Benoit COUETIL 💫 for Zenika

Posted on Feb 19 • Edited on May 24

🦊 GitLab CI: Achieving 3-Second Jobs on Million-Line Codebases

#gitlab #devops #cicd #performance

Initial thoughts
Prerequisites: The right foundation
Classic optimizations first
Extreme optimizations: going beyond
Breaking down the 3-second job
Final timing breakdown
Real project results
Wrapping up
Further reading

Initial thoughts

Is it really possible to run GitLab CI jobs in just 3 seconds on a codebase with several million lines of code? The answer is yes, and this article will show you how.

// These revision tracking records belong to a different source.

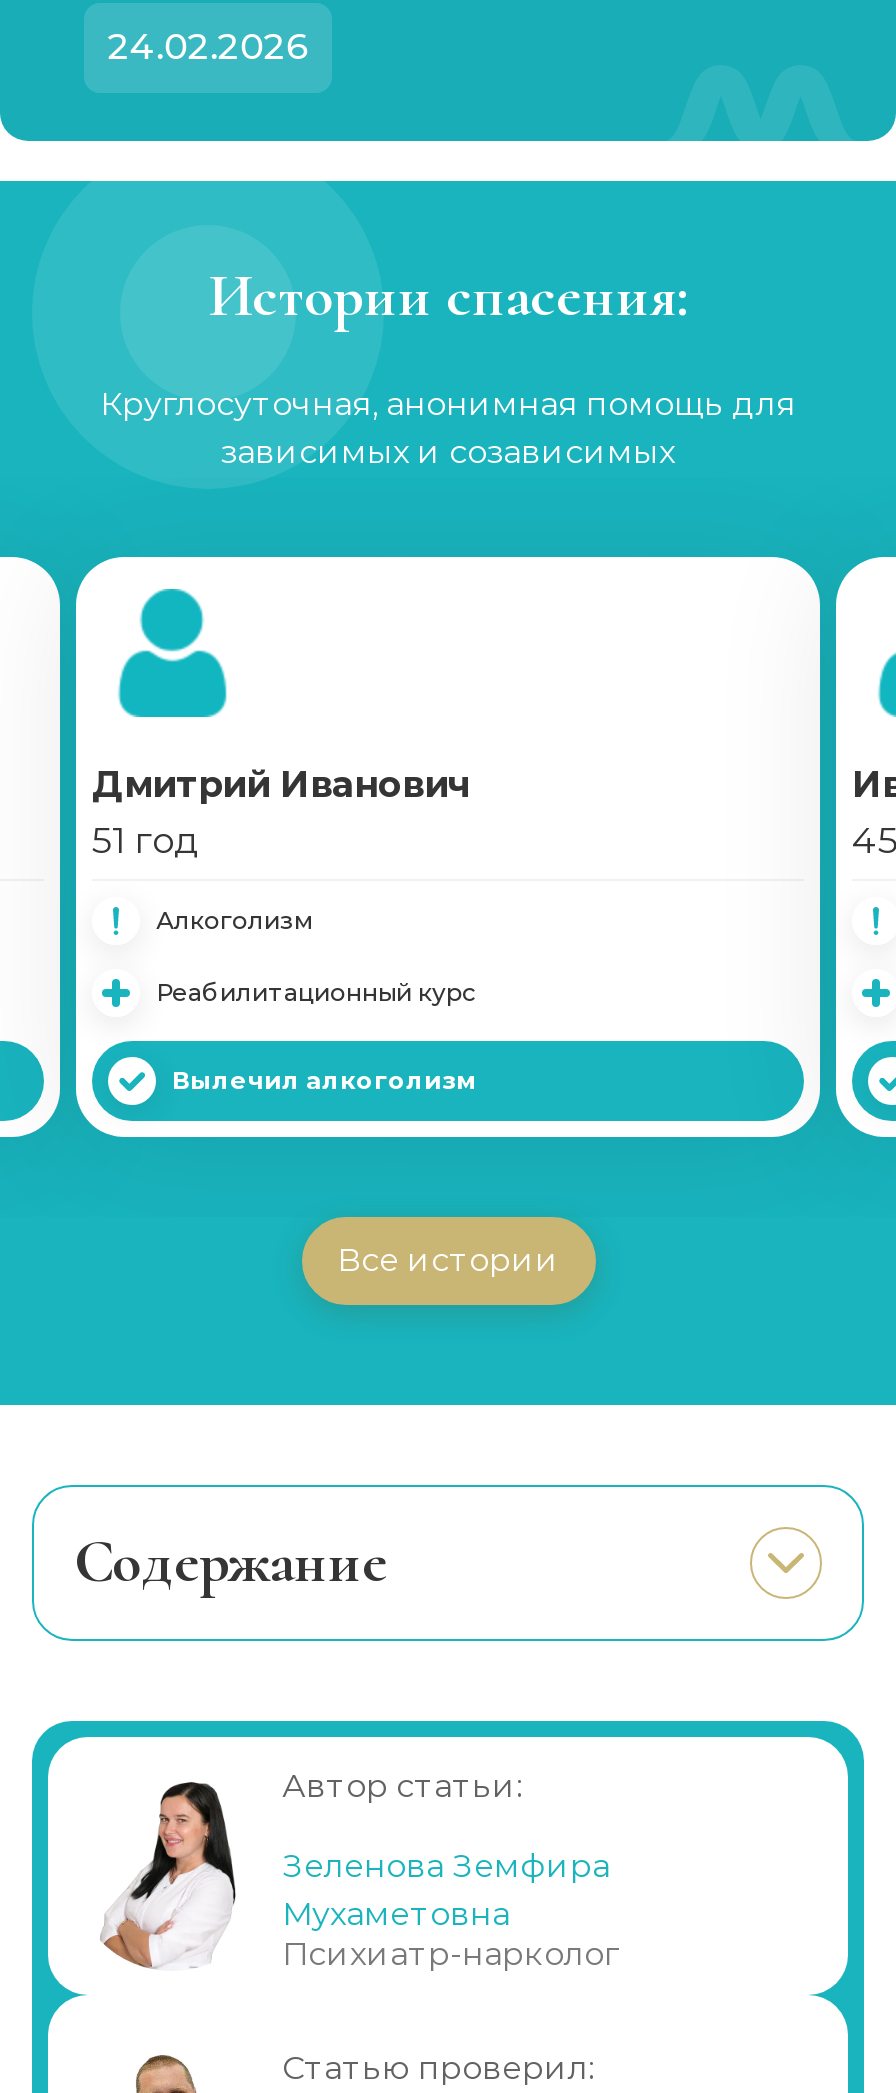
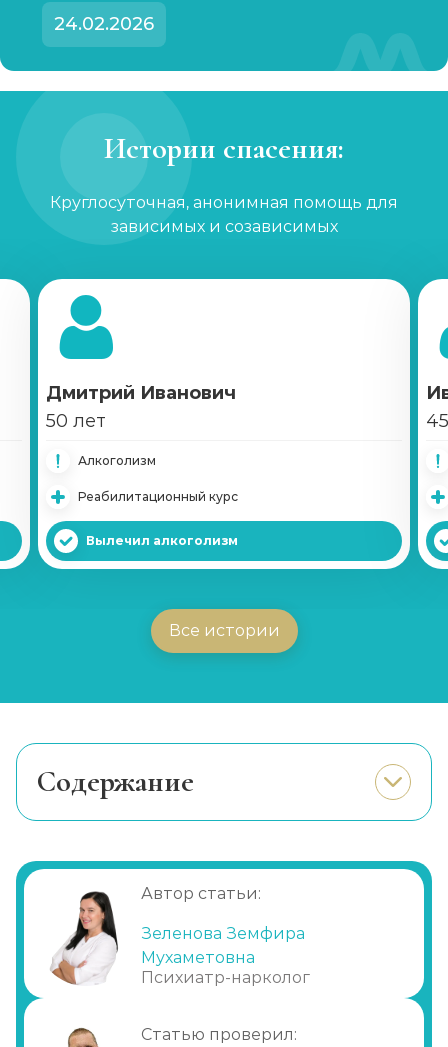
- 51 год
+ 50 лет
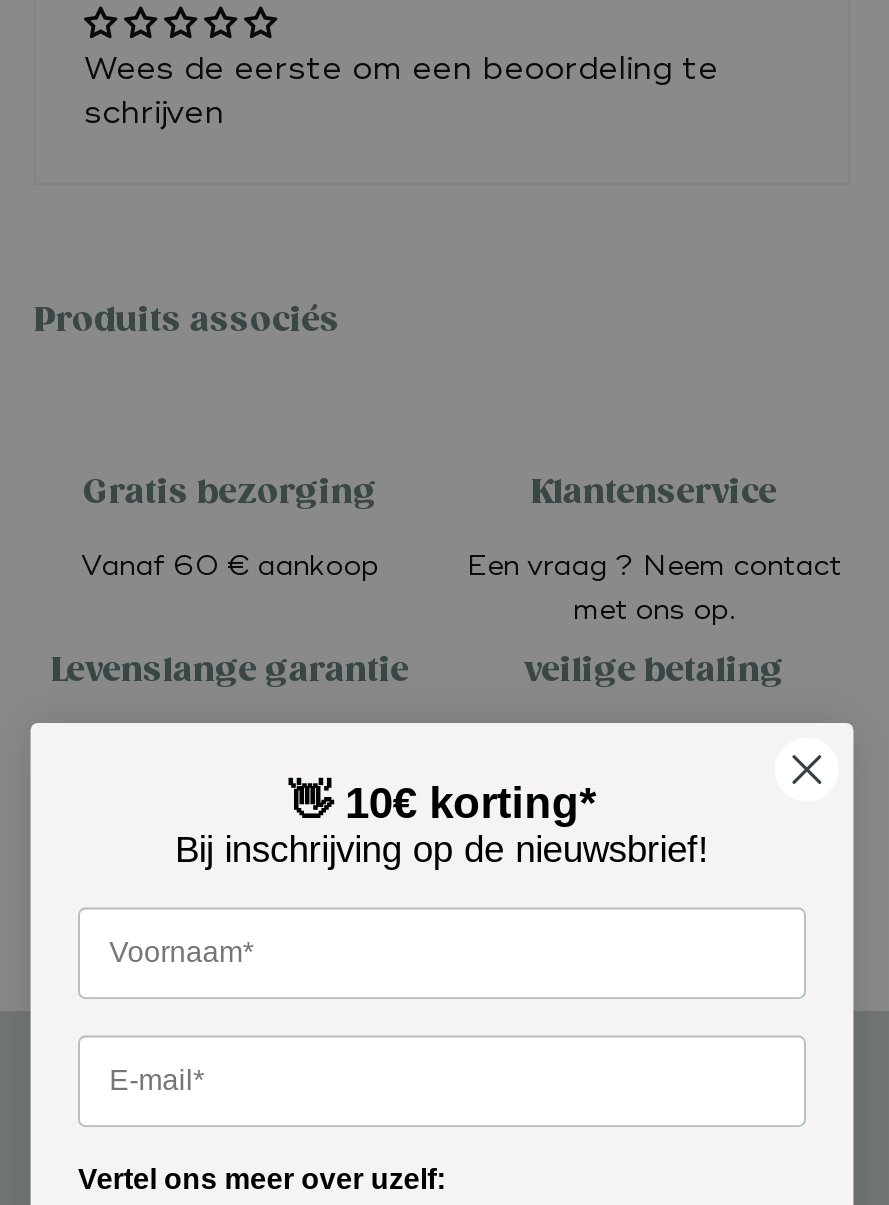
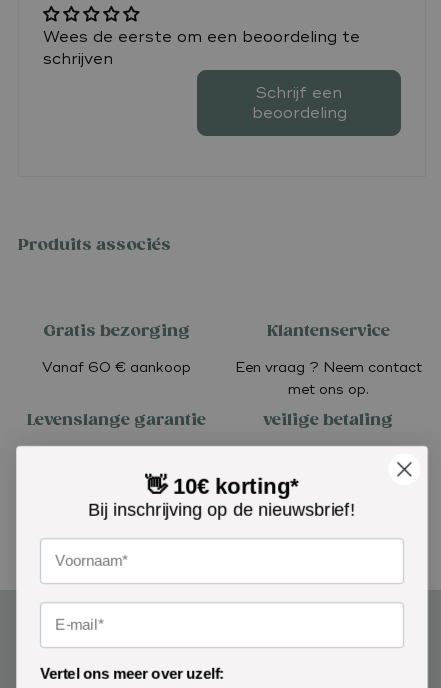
+ Schrijf een
+ beoordeling
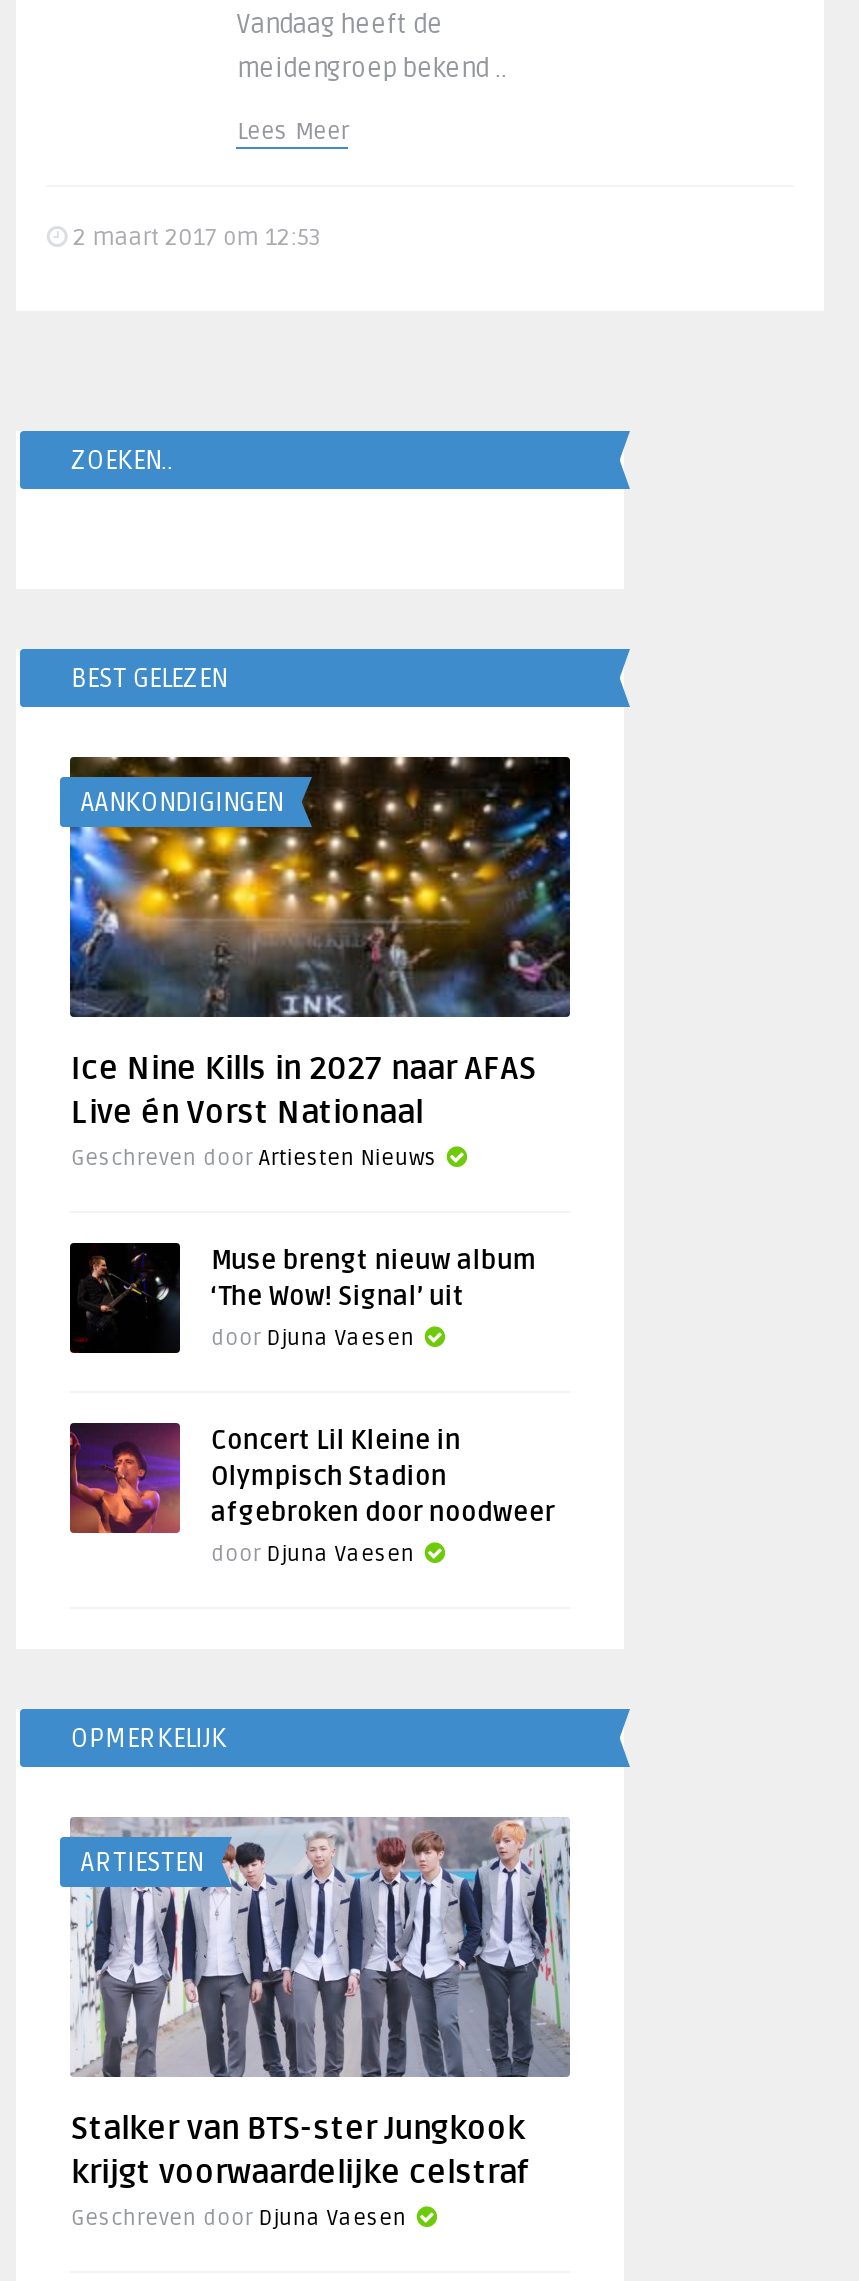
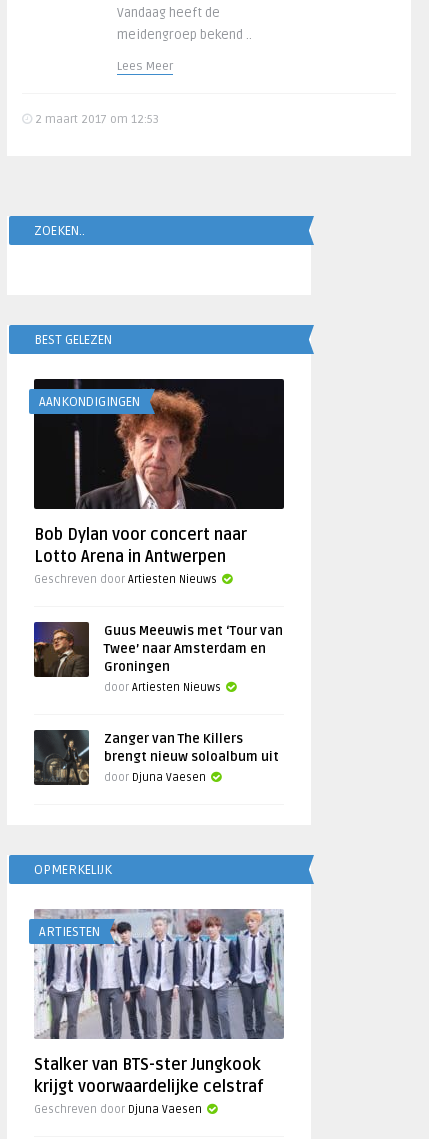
- [image]
- Ice Nine Kills in 2027 naar AFAS
- Live én Vorst Nationaal
+ [image]
+ Bob Dylan voor concert naar
+ Lotto Arena in Antwerpen

- [image]
- Muse brengt nieuw album
- ‘The Wow! Signal’ uit
- door Djuna Vaesen
+ [image]
+ Guus Meeuwis met ‘Tour van
+ Twee’ naar Amsterdam en
+ Groningen
+ door Artiesten Nieuws

- [image]
- Concert Lil Kleine in
- Olympisch Stadion
- afgebroken door noodweer
+ [image]
+ Zanger van The Killers
+ brengt nieuw soloalbum uit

After comparing different runner topologies in GitLab Runners: Which Topology for Fastest Job Execution?, we found that Shell and Docker executors offer the best potential for fast job execution. Now it's time to push those runners to their absolute limits with extreme optimizations.

This isn't about theoretical performance—these are real, production results achieved on actual projects. The 3-second example is our lightest job (a JIRA/MR synchronization check), and it consistently runs in ~3-5 seconds on our 1,500,000+ line mono-repo actively maintained by 15 developers. We have jobs at various fixed speeds: one at ~3-5s, some at a few seconds, others at ~2min for resource-heavy builds, and end-to-end tests at ~15min. The optimizations in this article apply to all jobs.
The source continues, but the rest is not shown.